Format Of Instruction Descriptions

Per-instruction and instruction-set pages in this manual follow a common structure so opcode contracts remain easy to compare across instruction sets.

PTO is tile-first and valid-region-first. Instruction text always means what happens in the declared valid region unless the page explicitly defines behavior outside it.

Instruction Set Pages

A instruction set page (for example sync and config, elementwise tile–tile, vector load/store) states:

  • what the instruction set is for, in one short opening section
  • shared legality rules, operand roles, and interaction with valid regions
  • pointers into the per-op pages

Instruction set pages do not need to repeat every opcode; they set the contract for the group.

Per-Op Pages

Each pto.* operation page should make the following easy to find. Section titles may vary if a different shape reads better, but the information should be present.
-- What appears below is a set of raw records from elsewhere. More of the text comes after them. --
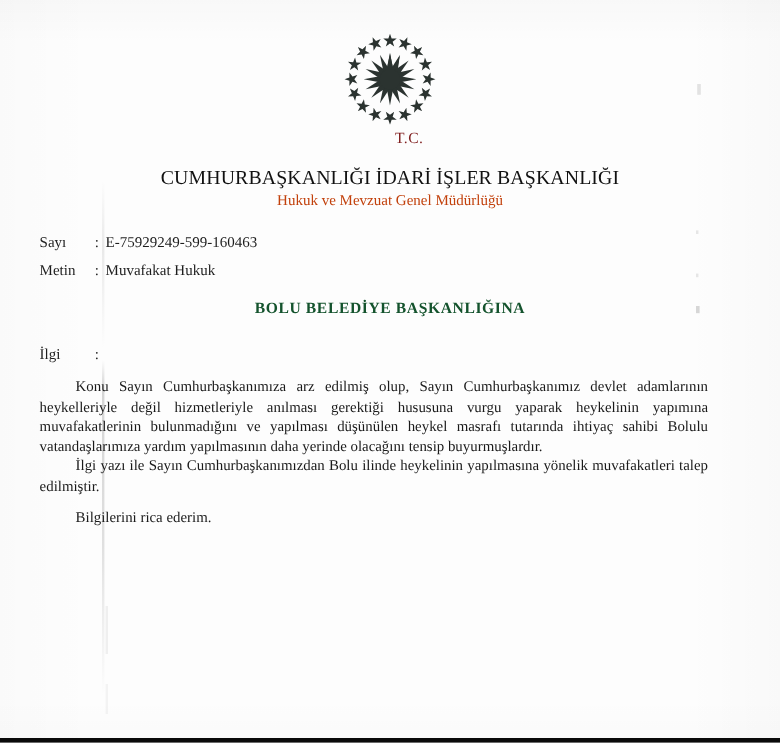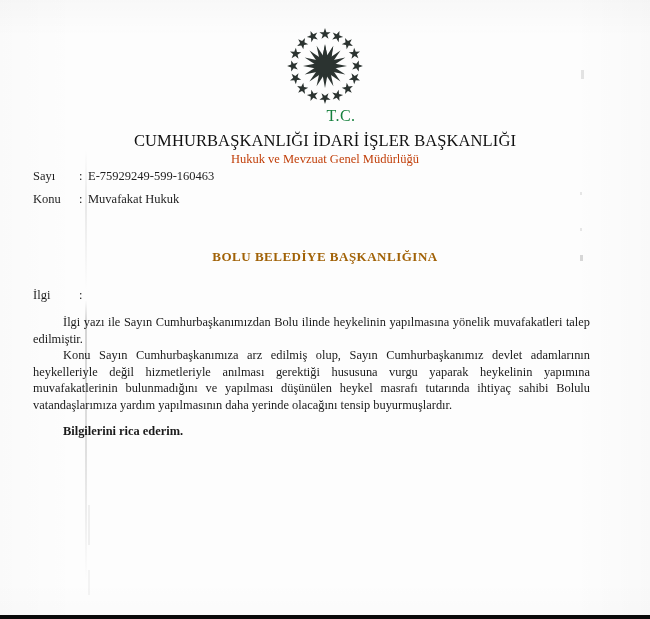--- a/index.html
+++ b/index.html
@@ -85,42 +85,42 @@
   
   .letterhead {
     position: absolute;
     top: 107px;
     left: 0;
     right: 0;
     text-align: center;
     line-height: 1.18;
   }
   .tc-line {
-    font-size: 16px;
+    font-size: 13px;
     letter-spacing: 0.4px;
-    color: #15803d;
+    color: #7f1d1d;
     margin-left: 32px;
   }
   .org-line {
     font-size: 16.5px;
     letter-spacing: 0.1px;
     color: #111111;
     white-space: nowrap;
-    margin-top: 5px;
+    margin-top: 16px;
   }
   .dept-line {
     font-size: 12.5px;
     color: #c2410c;
     margin-top: 2px;
   }
 
   
   .meta {
     position: absolute;
-    top: 170px;
+    top: 196px;
     left: 33px;
     font-size: 12.5px;
     line-height: 1.0;
   }
   .meta-row {
     display: flex;
     align-items: baseline;
     margin-bottom: 10px;
   }
   .meta-label {
@@ -139,21 +139,21 @@
   
   .addressee {
     position: absolute;
     top: 249px;
     left: 0;
     right: 0;
     text-align: center;
     font-size: 13px;
     font-weight: bold;
     letter-spacing: 0.5px;
-    color: #a16207;
+    color: #14532d;
   }
 
   
   .ilgi {
     position: absolute;
     top: 288px;
     left: 33px;
     font-size: 12.5px;
     display: flex;
     align-items: baseline;
@@ -172,21 +172,20 @@
     text-align: justify;
     text-justify: inter-word;
     color: #1a1a1a;
   }
   .body-text p {
     margin: 0 0 0 0;
     text-indent: 30px;
   }
   .body-text p.last-para {
     text-align: left;
-    font-weight: bold;
   }
   .spacer-para {
     height: 9px;
   }
 
   
   .signature {
     position: absolute;
     top: 464px;
     left: 400px;
@@ -274,35 +273,35 @@
     <div class="dept-line">Hukuk ve Mevzuat Genel Müdürlüğü</div>
   </div>
 
   <div class="meta">
     <div class="meta-row">
       <span class="meta-label">Sayı</span>
       <span class="meta-colon">:</span>
       <span class="meta-value">E-75929249-599-160463</span>
     </div>
     <div class="meta-row">
-      <span class="meta-label">Konu</span>
+      <span class="meta-label">Metin</span>
       <span class="meta-colon">:</span>
       <span class="meta-value">Muvafakat Hukuk</span>
     </div>
   </div>
 
   <div class="addressee">BOLU BELEDİYE BAŞKANLIĞINA</div>
 
   <div class="ilgi">
     <span class="ilgi-label">İlgi</span>
     <span class="ilgi-colon">:</span>
   </div>
 
   <div class="body-text">
+    <p>Konu Sayın Cumhurbaşkanımıza arz edilmiş olup, Sayın Cumhurbaşkanımız devlet adamlarının heykelleriyle değil hizmetleriyle anılması gerektiği hususuna vurgu yaparak heykelinin yapımına muvafakatlerinin bulunmadığını ve yapılması düşünülen heykel masrafı tutarında ihtiyaç sahibi Bolulu vatandaşlarımıza yardım yapılmasının daha yerinde olacağını tensip buyurmuşlardır.</p>
     <p>İlgi yazı ile Sayın Cumhurbaşkanımızdan Bolu ilinde heykelinin yapılmasına yönelik muvafakatleri talep edilmiştir.</p>
-    <p>Konu Sayın Cumhurbaşkanımıza arz edilmiş olup, Sayın Cumhurbaşkanımız devlet adamlarının heykelleriyle değil hizmetleriyle anılması gerektiği hususuna vurgu yaparak heykelinin yapımına muvafakatlerinin bulunmadığını ve yapılması düşünülen heykel masrafı tutarında ihtiyaç sahibi Bolulu vatandaşlarımıza yardım yapılmasının daha yerinde olacağını tensip buyurmuşlardır.</p>
     <div class="spacer-para"></div>
     <p class="last-para">Bilgilerini rica ederim.</p>
   </div>
 
 
   <div class="bottom-bar"></div>
 </div>
 
 </body></html>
  1. Name and instruction set — Mnemonic (pto.tadd, pto.vlds, …) and which instruction set it belongs to (tile, vector, scalar/control).

  2. Summary — One or two sentences: what the operation does on the meaningful domain.

  3. Mechanism — Precise mathematical or dataflow description over the valid region (and any documented exceptions).

  4. Syntax — Reference to PTO-AS spelling where relevant; optional AS and IR patterns when they help interchange and tooling (many pages use SSA and DPS-style examples).

  5. C++ intrinsic — When the public C++ API is normative, cite the corresponding declaration from pto_instr.hpp.

  6. Inputs and outputs — Operands, including tile roles and immediate operands.

  7. Side effects — Synchronization edges, configuration state, or “none beyond the destination tile” as appropriate.

  8. Constraints and illegal cases — What verifiers and backends reject; target-profile narrowing may be called out here or under a dedicated subsection.

  9. Performance — When timing data is documented, keep A2A3 and A5 in separate subsections. Do not merge their latency or throughput into one unlabeled table.

  10. Examples — Include at least one concrete snippet or pseudocode when it makes an abstract rule materially clearer.

  11. Related links — Instruction set overview, neighbors in the nav, and cross-links to the programming or memory model when ordering matters.

Normative Language

Use MUST, SHOULD, and MAY only for rules that a test, verifier, or review can check. Prefer plain language for explanation.

Visual Structure

Use MkDocs callouts to make legality and portability rules easy to scan without changing their normative meaning.

  • Keep the ## Constraints heading, then put the rules in !!! warning "Constraints".
  • Keep the ## Target-Profile Restrictions heading, then put portability narrowing in ??? info "Target-Profile Restrictions" so readers can expand it when they need a target-specific answer.
  • Use !!! danger for illegal cases and verifier-rejected combinations.
  • Use !!! failure for diagnostics, static_assert, PTO_STATIC_ASSERT, and assertion-style messages.
  • Use !!! note for explanatory notes that do not narrow legality.

When target-specific material is already separable, group it with PyMdown tabs named exactly by target profile:

??? info "Target-Profile Restrictions"
    === "CPU_SIM"
        State simulator-only behavior or emulation boundaries here.

    === "A2/A3"
        State A2/A3 support, shape limits, and implementation checks here.

    === "A5"
        State A5-only dtypes, modes, or relaxed limits here.

Do not use a visual callout to weaken a rule. If a statement is architecture-visible, keep the same normative wording inside the callout.